Very early on in my stay the Second Vatican Council took place. It was an exciting time but I have to admit that the changes that were decided upon did not always take place smoothly in parishes…..
Coup d’état
It was also a time of uneasiness in the country in general. In 1964 the army seized power. The situation got very complicated. One morning military police took away four Assumptionists, three priests and a deacon (currently the bishop of the diocese of Juazeiro) because they were suspected on plotting another coup d’état! Suspected, that’s all; no hard evidence. Nevertheless, we were under constant surveillance. The federal police in Brasilia warned us to stop speaking in Breton, a language “for which we have no translators,” they said. It reminded me of my childhood days when back in Brittany we were prohibited from speaking our mother tongue. We often communicated with our religious in other communities in this language to give them updates of what was happening. The police even accused us of preparing the students at our minor seminary in Eugenopolis to join us in this supposed coup d’état that we were organizing. It was clear that throughout Brazil the military police were trying to put an end to the authority of the Catholic Church, which did not approve of the military regime. So we were accused of being “Communists.” There we were, 20 Frenchmen, “threatening” the powers that be. It was a little ludicrous.
In Rio we waited to be expelled. But the military was surprised by the strong reaction of the Church, starting with the archbishop of Belo Horizonte who called for prayers appealing for the release of the four Assumptionists in custody. At Christmas-time 1968 Pope Paul VI sent them, through the mediation of the apostolic nuncio, a basket of food as a sign of his own support. Finally, they were released in February. It should be said that other religious like the Dominicans, diocesan priests, and many lay-people faced the same trials. The bishops were quite upset. This tension lasted twenty-one years. Unfortunately, during this period, the number of vocations nationally (and also to Assumptionist religious life) dropped off dramatically. It would take years before the situation would turn around.
New vocations
It didn’t place until 1982 when we opened a residence for young men in the city of Campinas, some 100 kilometers from São Paolo, a collaborative effort with Dutch Assumptionists who were also working in Brazil but in a different region. Vocations began to arrive, especially from the state of Minas Gerais and our parish of Eugenopolis. The cradle of most of these vocations was the small Christian community movement. Thanks to these small Christian communities a Brazilian Assumption began to take shape.

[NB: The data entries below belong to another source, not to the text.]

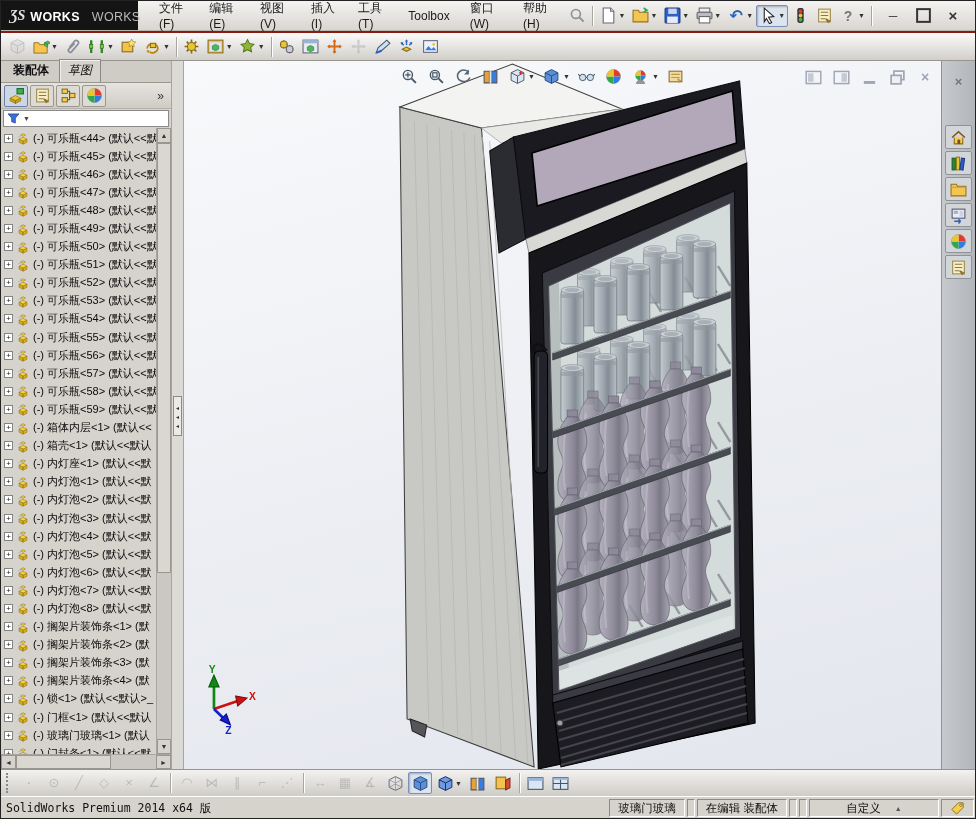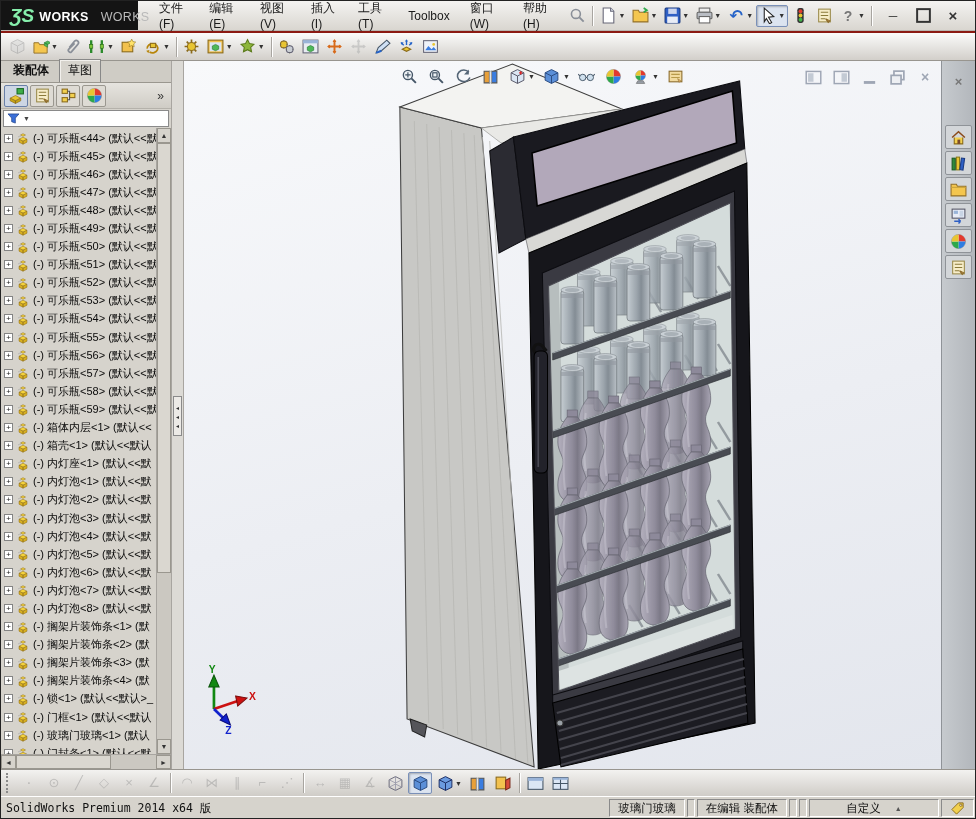--- a/index.html
+++ b/index.html
@@ -9,7 +9,7 @@
   .titlebar{height:30px;display:flex;align-items:stretch;background:linear-gradient(#f4f3f1,#d9d6d0);border-bottom:1px solid #b9b6b0;}
   .logo{width:137px;background:#141414;display:flex;align-items:center;gap:5px;padding-left:4px;position:relative;}
   .logo .stripe{width:5px;height:22px;background:#c62424;}
-  .logo .lg-pre{color:#86efac;font-style:italic;font-weight:bold;font-size:19px;}
+  .logo .lg-pre{color:#e5e5e5;font-style:italic;font-weight:bold;font-size:14px;font-family:Liberation Serif, serif;}
   .logo .lg-bold{color:#fff;font-weight:bold;font-size:12.5px;letter-spacing:.3px;}
   .logo .lg-light{color:#b9b9b9;font-weight:normal;font-size:12.5px;letter-spacing:.3px;margin-left:12px;}
   .menus{display:flex;align-items:center;padding-left:12px;gap:2px;}

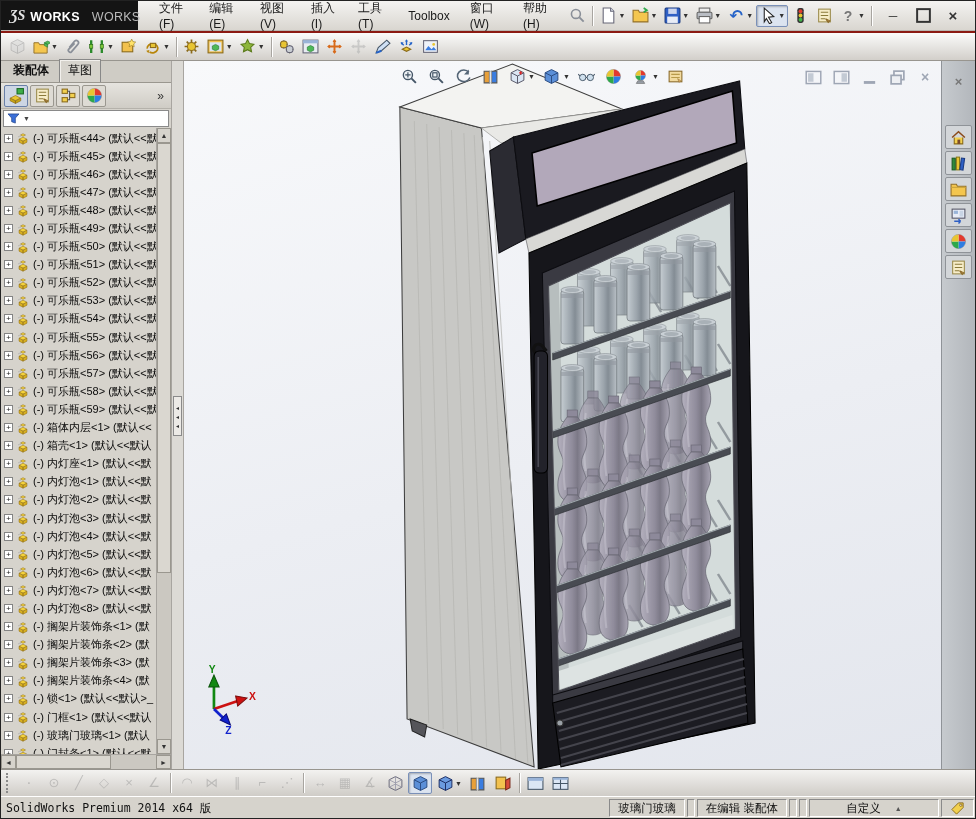--- a/index.html
+++ b/index.html
@@ -33,7 +33,7 @@
   .tabsrow{height:22px;display:flex;align-items:flex-end;background:#cfccc5;border-bottom:1px solid #9a978f;padding-left:4px;gap:2px;}
   .ptab{font-size:12px;padding:2px 8px 3px;color:#111;}
   .ptab.active{font-weight:bold;}
-  .ptab.raised{border:1px solid #888;border-bottom:none;background:#d6d3cc;box-shadow:inset 1px 1px 0 #f2f0ec;}
+  .ptab.raised{border:1px solid #888;border-bottom:none;background:#d6d3cc;box-shadow:inset 1px 1px 0 #f2f0ec;font-style:italic;}
   .ptools{height:26px;display:flex;align-items:center;gap:2px;padding:1px 3px;border-bottom:1px solid #b5b2ab;background:linear-gradient(#e6e4df,#cfccc5);}
   .ptools .tbtn{border:1px solid #9a978f;background:#dedbd4;}
   .ptools .tbtn.active{background:#cdd6e4;border-color:#6a80a8;}

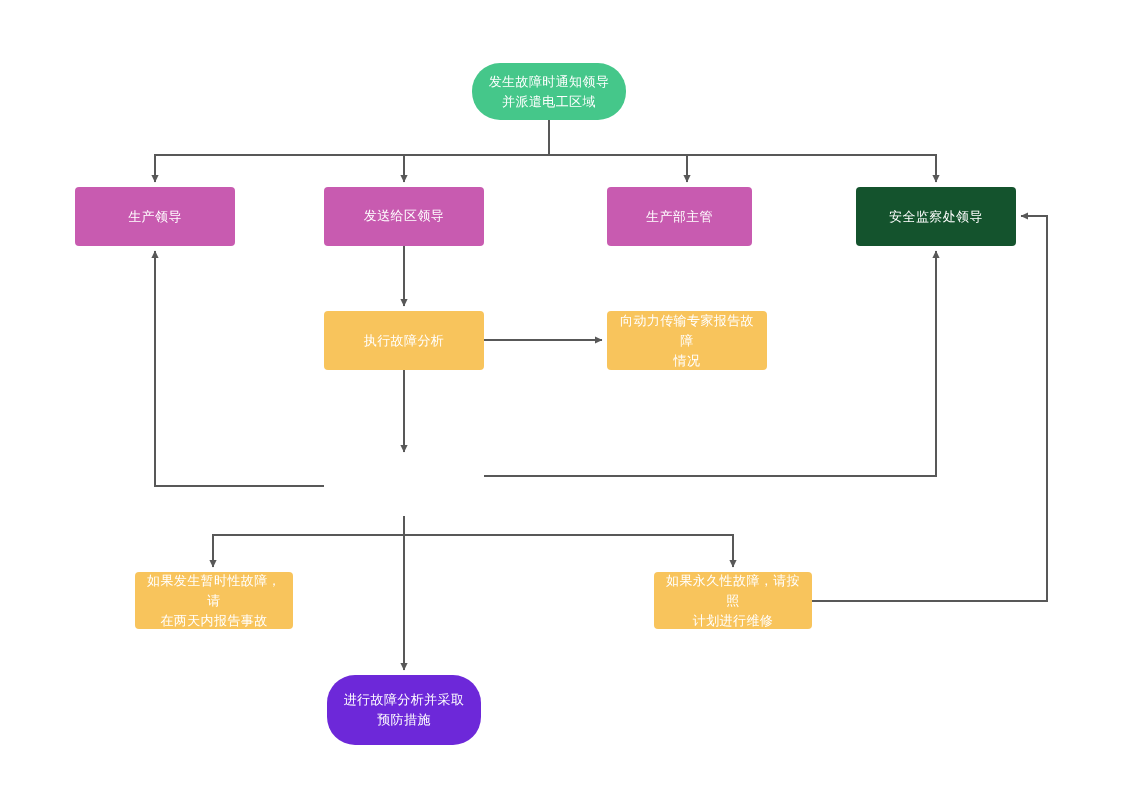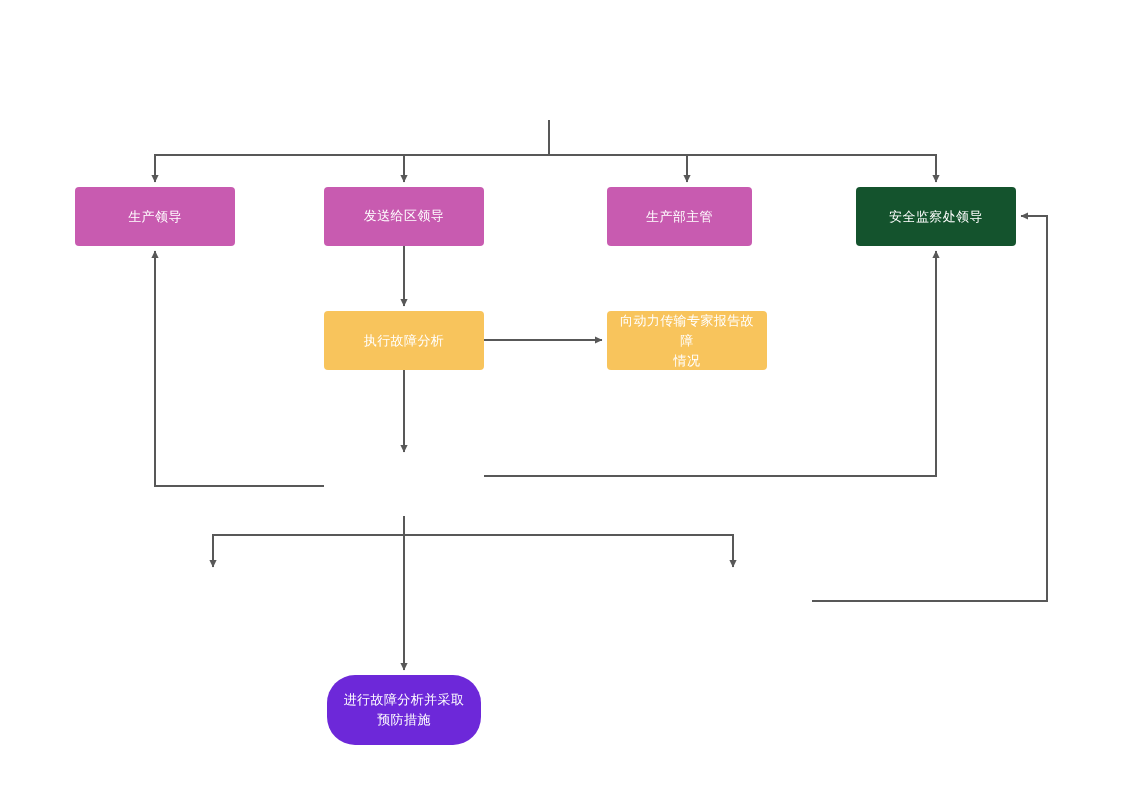--- a/index.html
+++ b/index.html
@@ -80,6 +80,10 @@
     </g>
   </svg>
 
+  <div class="node shape-round" style="left:472px; top:63px; width:154px; height:57px; background:#45C78A;">
+    <span class="label">发生故障时通知领导
+并派遣电工区域</span>
+  </div>
 
   <div class="node shape-rect" style="left:75px; top:187px; width:160px; height:59px; background:#C85BB0;">
     <span class="label">生产领导</span>

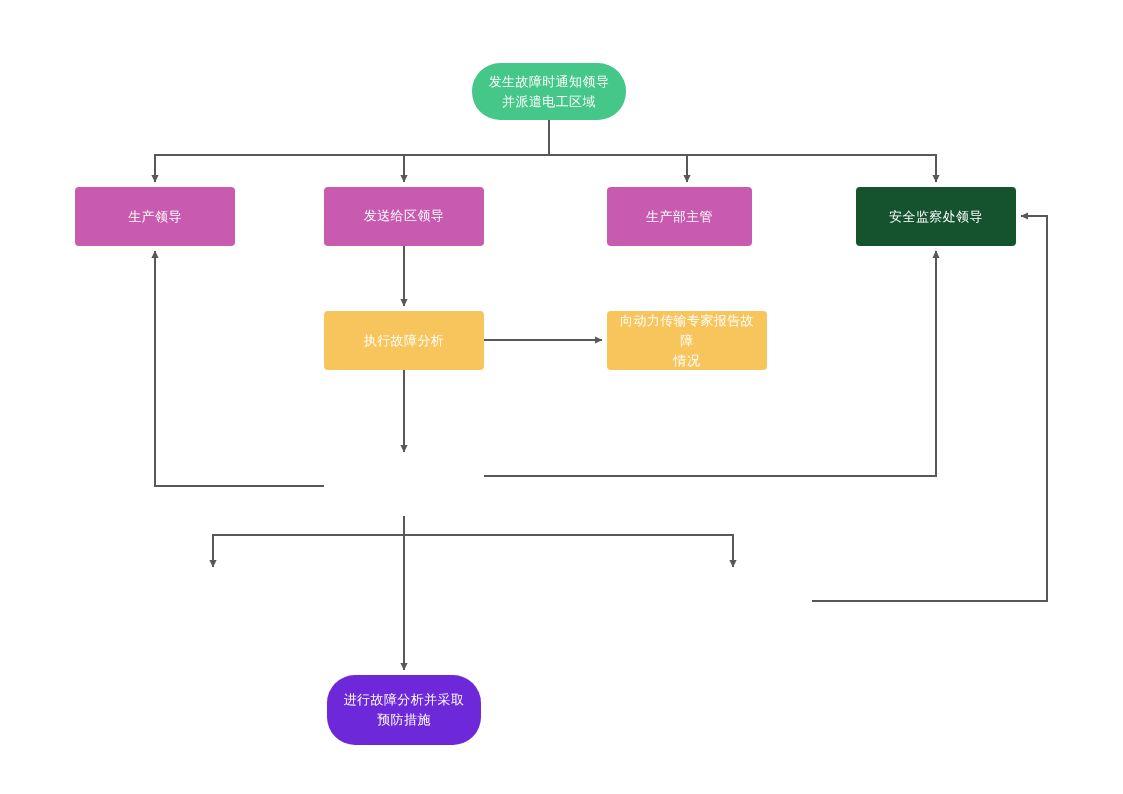--- a/index.html
+++ b/index.html
@@ -111,6 +111,10 @@
   </div>
 
 
+  <div class="node shape-rect" style="left:135px; top:572px; width:158px; height:57px; background:#F8C45C;">
+    <span class="label">如果发生暂时性故障，请
+在两天内报告事故</span>
+  </div>
 
 
   <div class="node shape-round" style="left:327px; top:675px; width:154px; height:70px; background:#6d28d9;">

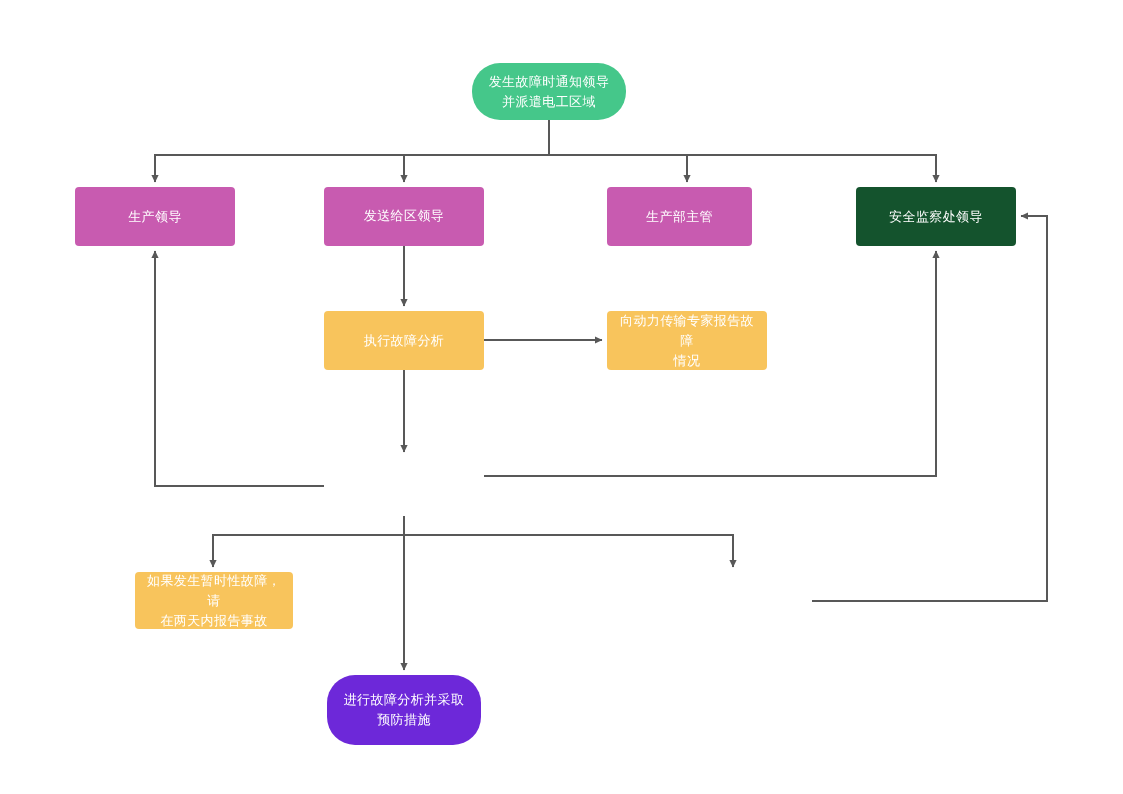--- a/index.html
+++ b/index.html
@@ -116,6 +116,10 @@
 在两天内报告事故</span>
   </div>
 
+  <div class="node shape-rect" style="left:654px; top:572px; width:158px; height:57px; background:#F8C45C;">
+    <span class="label">如果永久性故障，请按照
+计划进行维修</span>
+  </div>
 
   <div class="node shape-round" style="left:327px; top:675px; width:154px; height:70px; background:#6d28d9;">
     <span class="label">进行故障分析并采取

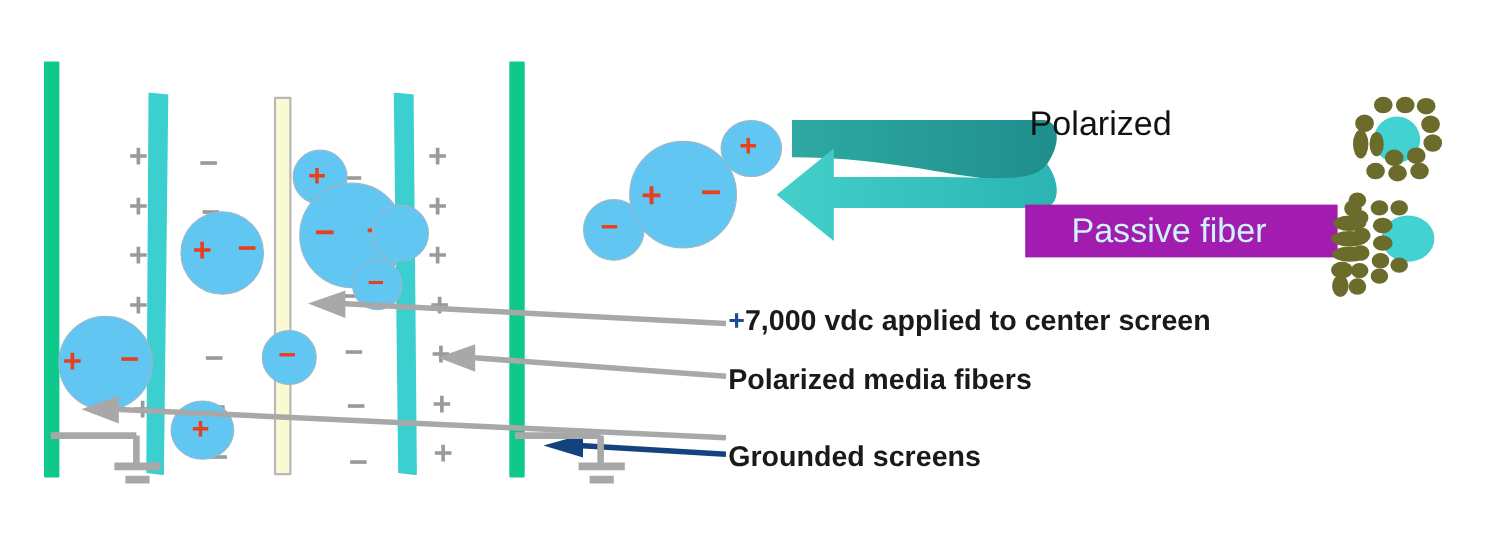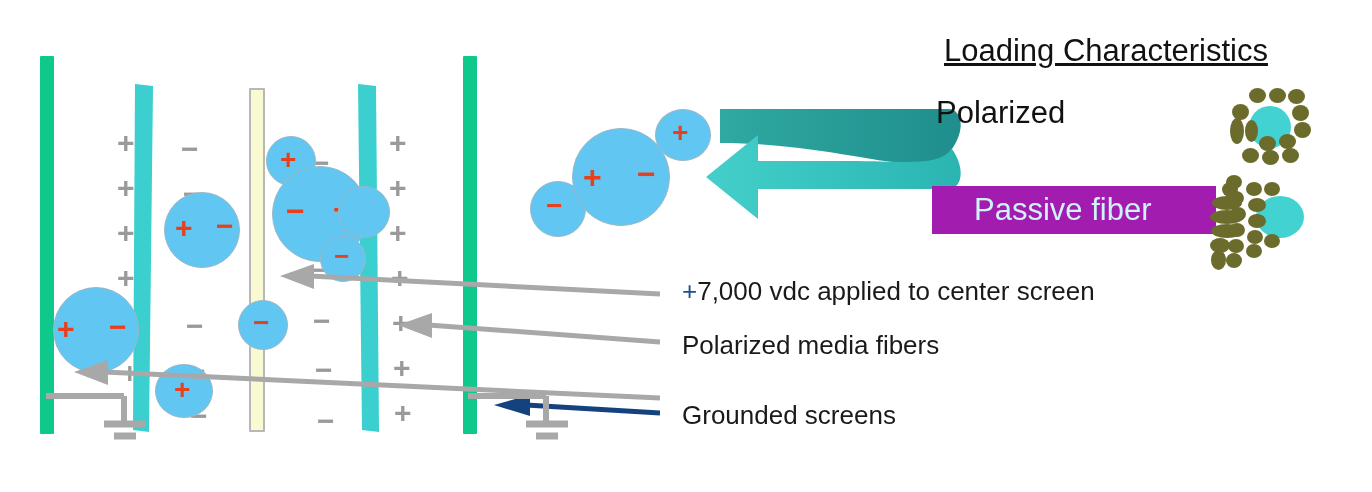--- a/index.html
+++ b/index.html
@@ -199,7 +199,6 @@
   <div class="callout" style="left:662px;top:400px;">Grounded screens</div>
   <div class="callout" style="left:662px;top:330px;">Polarized media fibers</div>
 
-  <div class="lc-title" style="left:944px;top:33px;">Loading Characteristics</div>
 
   <div class="lc-polarized" style="left:936px;top:96px;text-align:right;">
     <div>Polarized</div>

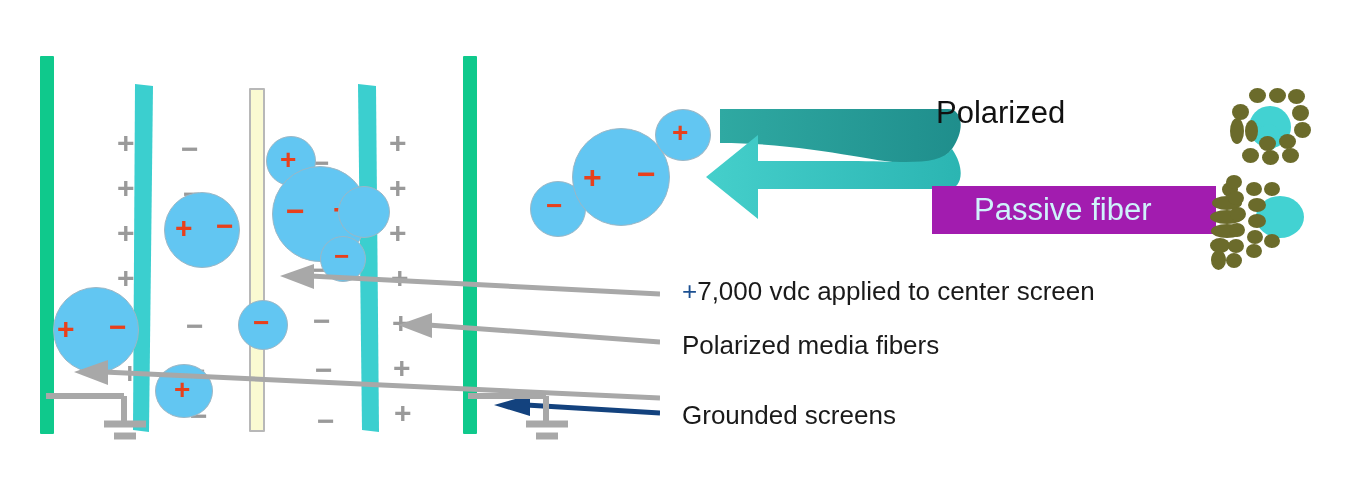--- a/index.html
+++ b/index.html
@@ -29,7 +29,7 @@
   .passive-bar span{color:#CFF3FB;font-size:31px;padding-left:42px;white-space:nowrap;}
 
   
-  .callout{font-size:26px;font-weight:400;color:#1A1A1A;white-space:nowrap;margin-left:20px;}
+  .callout{font-size:26px;font-weight:700;color:#1A1A1A;white-space:nowrap;}
   .callout .accent{color:#1B4F91;}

In our parish in Rio, there is a favela (a slum area). It was the only one in Rio (there are more than 200) that had a full-time priest assigned to it. It was our goal to make this rat-hole a livable space. Not an easy task. At first, there was no water, no electricity, no sewers… The infant mortality rate was soaring. Everything needed to be done. First we needed to provide human quarters and then give it a Christian soul. So we began --- together with the residents we constructed 400 homes, a chapel, a nursery school for 60 children, and a road. What a transformation! To this day it has remained a changed community.
New assignments
I spent 27 years in Rio during two different stays. When I first received a letter asking me to assume responsibility for a residence for young men interested in religious life, I have to admit that it was hard to leave Rio….not just the fact that I had come to love the city and the parish so much but because I was now 64 years old! With these young people I would spend nine very happy years….as “grandfather” in residence.
In 1990 the congregation sent out an appeal for religious to return to Eastern Europe where Communism had fallen. There foreign Assumptionists had been expelled and native Assumptionists had suffered terribly. But now there was a chance to found again in these countries. Three times I volunteered to go…..I heard nothing until 2007 when I was finally invited to pack my bags and head off to Romania. “Good things come to those who wait.”